One of the interesting things about sitemeter is that one can see the Google search phrases and words that people use to find their way to my blog. One of the most common phrases and its variations is "can women baptize?"
So here we go again...
Can a Christian eat pork ribs or a ham sandwich? Not many of us who confess faith in Christ would have too hard a time answering that question. Yet, for first-century believers this was one of those "tough issues" that had to be worked through. Just ask Peter. In Acts 10 Peter tells the voice from heaven, By no means, Lord, for I have never eaten anything unholy and unclean. Yet he is corrected, What God has cleansed, no longer consider unholy.
Can a Christian drink wine? Believers in Argentina would think, what a silly question! Of course you can. Jesus did. There is even a miracle in the Bible about Jesus turning water into wine at a wedding feast. Yet believers in other parts of the world would be highly suspect of anyone who professes Christ, and yet consume any kind of alcoholic beverage. They would be quick to show that Jesus' wine was not the same wine we have today.
Can a believer smoke and still be a true Christian? While certainly frowned upon as being a danger to one's health, most Stateside believers would not think that smoking would prevent you from being a Christ follower. Yet, here in Ecuador, anyone who smokes would be seen as a carnal/nominal Christian at best (that would go for C.H. Spurgeon's cigar smoking as well!)
Should believers watch soap operas? I don't think I missed a single day of watching "General Hospital" through four years of seminary at SWBTS. I was a true GH fan. Yet, when we arrived in Ecuador as missionaries, we quickly learned Christians DO NOT watch soap operas, or if they do, you certainly never let anyone know about it!
Can we eat meat offered to idols? Can we play worldly electric guitars and drums in church? Can believers play cards? Go to the movies? Go trick-or-treating? The list of questions is almost endless. And the list of Scriptural proof texts used for/against can be equally suspect.
When we first arrived in Ecuador as missionaries in 1987, THE MAIN ISSUE that had our churches divided, and believers fighting one another, was whether or not one could hand clap to the music of choruses sung in church. The "hand clappers" were called every nasty name under the sun, and those who stuck to ONLY HYMNS were referred to as iglesias refrigeradoras - refigerator churches. People could fire off Scriptures on the subject quicker than Matt Dillon on Gunsmoke drawing his six-shooter! I mean, this was serious stuff! Today in 2008 absolutely NOBODY thinks twice about hand-clapping in church, but back in the 70's and 80's it was a different matter.

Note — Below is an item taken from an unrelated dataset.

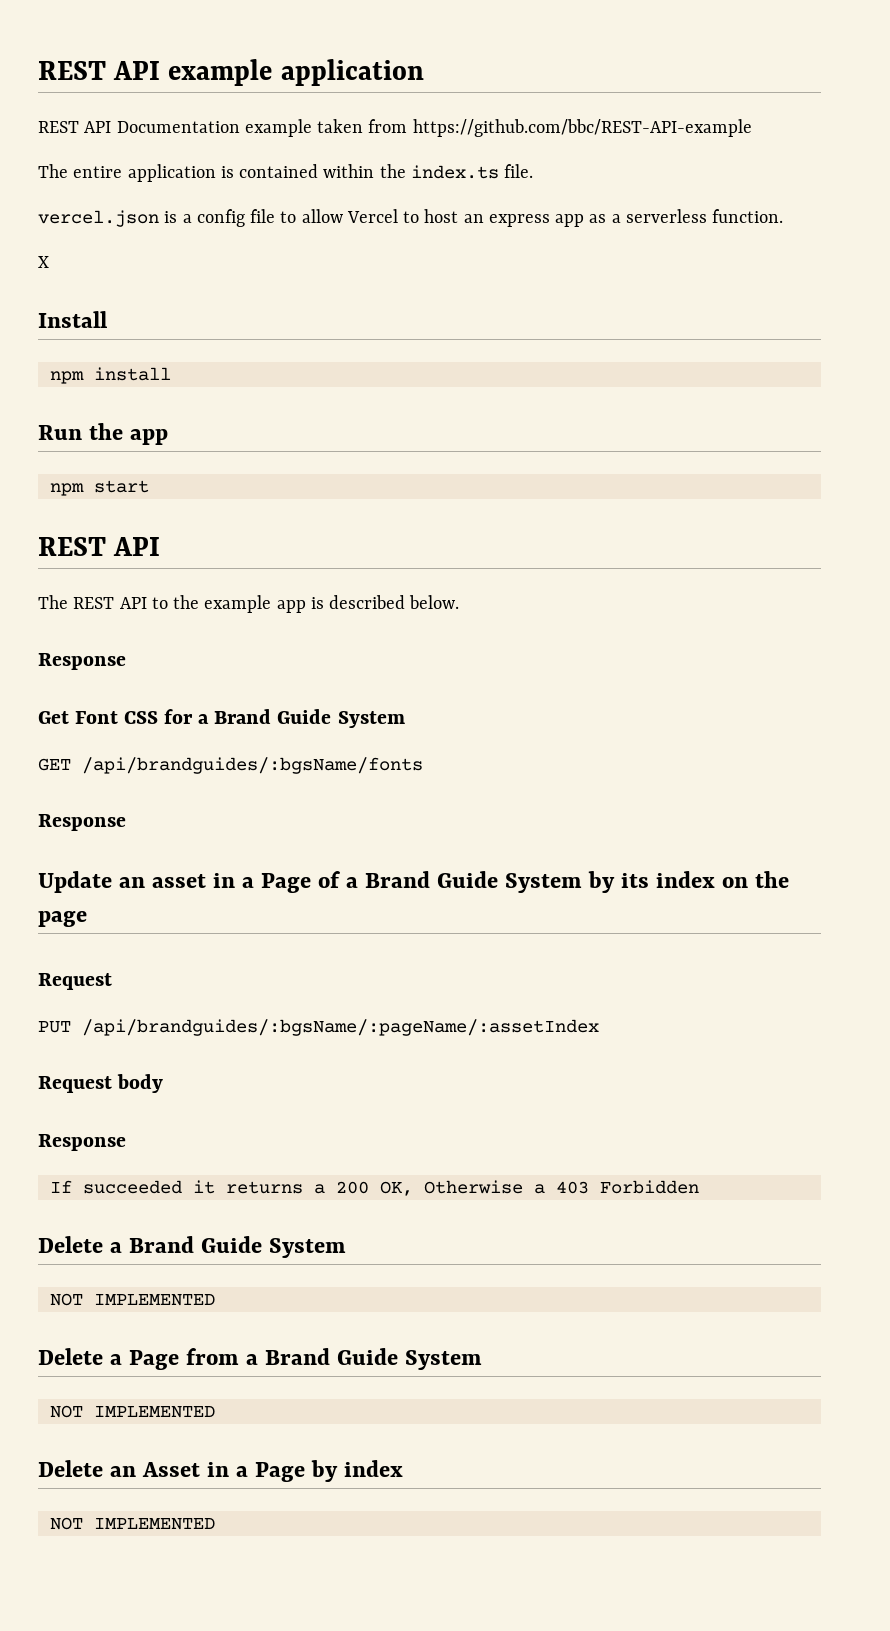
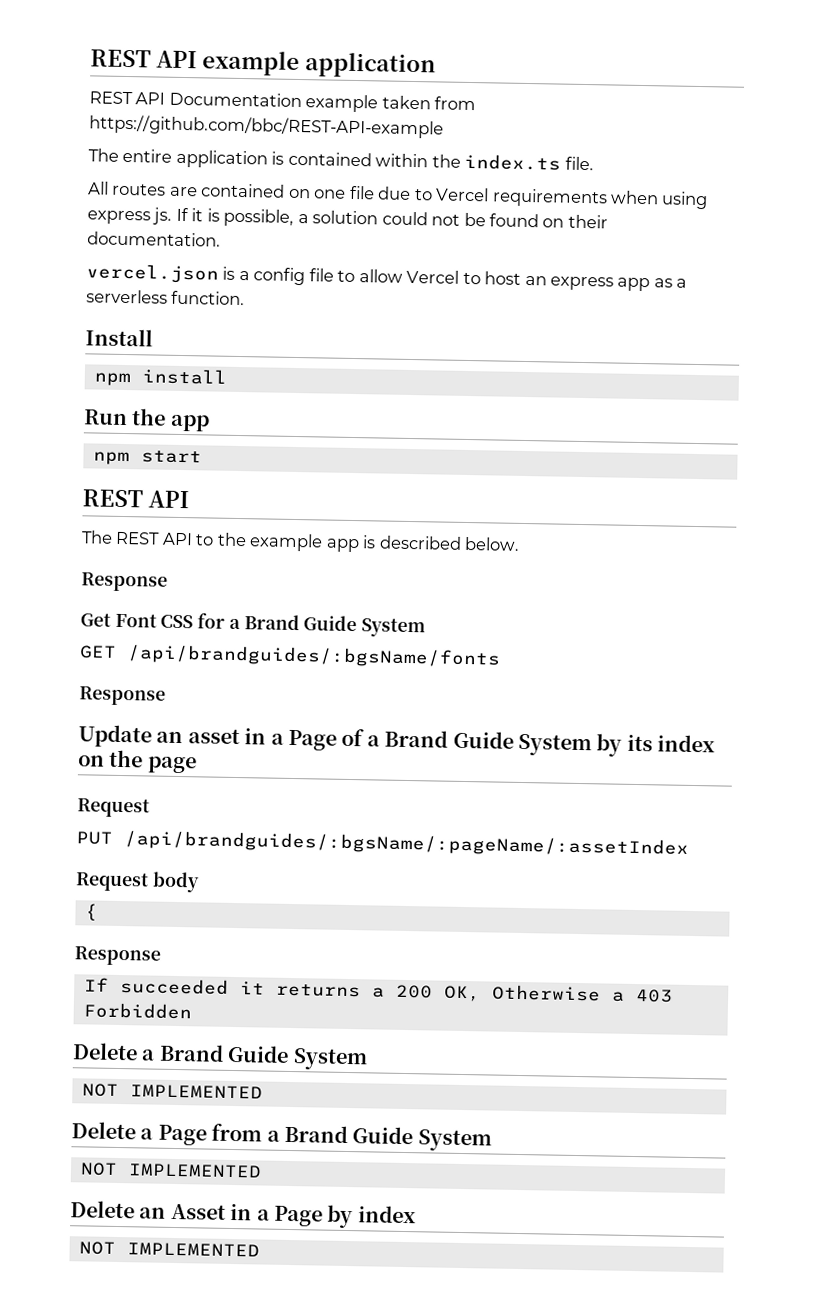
(534, 171) none -> [88,181,709,210] [87,207,608,229] [87,231,221,247] // All routes are contained on one file due to Vercel requirements when using express js. If it is possible, a solution could not be found on their documentation.
[38,256,49,268] // X -> (246, 298) none
(164, 1083) none -> [84,903,98,921] // {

So what changed? Why was it so wrong back then, and yet all right to do so today? Did all the Scriptures quoted change overnight? What happened? You tell me!
Many of these issues vary from region to region, from culture to culture. They are not theological issues, but traditions learned from those who helped shape our understanding of the Word of God. The way we were brought up to believe. We have this need to defend our positions on every matter by finding a Biblical text to back up our already made up minds.
So, can a woman baptize?
Before you say "no" and start looking for out-of-context proof texts, try turning the question around and asking it in a different way, what in the Word of God would prevent a sister from baptizing another person on their profession of faith?
I would venture the "can a woman baptize?" similar to some of the above questions. The answer depends more upon culture, tradition, and church background, than it does upon clear New Testament teaching. Therefore, the rightness/wrongness often depends upon the context where the question is being asked. For some situations it can certainly be OK. For others, it might not be OK.
I have written on this subject previously Can women baptize? and Who has the authority to baptize? and What was Jesus intent?.
I do not wish to rehash the arguments here, but suffice it to say, to date we have not found anything unscriptural about a sister baptizing another believer. If our sisters in Christ are under the authority of Jesus and his command to go...make disciples of all the nations, baptizing them in the name of the Father and the Son and the Holy Spirit, teaching them to observe all that I commanded you... who are we to keep them from doing ALL that Christ commanded his disciples to do? Why limit our sisters to obedience to only three of the above four commands?
In our church planting ministry we simply do not make a big deal about WHO does the baptizing. What seems to matter most to the NT writers is in whose NAME people were baptized. For those who believe only males can baptize, fine. We respect that. For those churches and believers that we relate to who have never made it into an issue, and allow women to baptize, this is also fine. We respect that too. Where both a brother and a sister together baptize--that's OK too!
Where we try to keep our focus is in doing what Christ said to do, and not get all tangled up in the secondary issues that seem to always accompany the main commands of Christ.
As usual, I welcome your comments or observations. To be honest, this is a non-issue for us, but others seem to have strong feelings both for and against this matter. Thanks for any input you might like to share.